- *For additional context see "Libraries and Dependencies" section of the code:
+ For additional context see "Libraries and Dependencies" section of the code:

--

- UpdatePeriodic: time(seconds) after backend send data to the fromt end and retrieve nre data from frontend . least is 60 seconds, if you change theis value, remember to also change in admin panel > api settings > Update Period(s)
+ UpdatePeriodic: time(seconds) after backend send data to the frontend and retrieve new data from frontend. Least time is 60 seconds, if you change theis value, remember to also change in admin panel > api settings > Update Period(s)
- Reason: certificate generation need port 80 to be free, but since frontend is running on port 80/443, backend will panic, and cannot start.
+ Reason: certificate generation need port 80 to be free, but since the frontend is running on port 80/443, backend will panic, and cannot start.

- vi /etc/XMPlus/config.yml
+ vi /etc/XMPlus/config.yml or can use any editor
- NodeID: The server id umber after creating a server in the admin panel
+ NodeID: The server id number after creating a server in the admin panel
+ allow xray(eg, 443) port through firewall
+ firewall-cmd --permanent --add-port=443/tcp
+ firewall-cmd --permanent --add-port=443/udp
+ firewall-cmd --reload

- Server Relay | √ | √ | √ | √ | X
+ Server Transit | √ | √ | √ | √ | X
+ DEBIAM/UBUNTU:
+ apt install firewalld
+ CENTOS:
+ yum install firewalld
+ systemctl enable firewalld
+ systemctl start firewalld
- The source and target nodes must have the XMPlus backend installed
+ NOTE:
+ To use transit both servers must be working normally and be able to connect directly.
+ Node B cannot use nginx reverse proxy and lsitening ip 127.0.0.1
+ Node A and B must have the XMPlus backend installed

_Instructions for the task_
Gather up every line from the listing above in which the word "theis" occurs.

_Answer to this exercise_
- UpdatePeriodic: time(seconds) after backend send data to the fromt end and retrieve nre data from frontend . least is 60 seconds, if you change theis value, remember to also change in admin panel > api settings > Update Period(s)
+ UpdatePeriodic: time(seconds) after backend send data to the frontend and retrieve new data from frontend. Least time is 60 seconds, if you change theis value, remember to also change in admin panel > api settings > Update Period(s)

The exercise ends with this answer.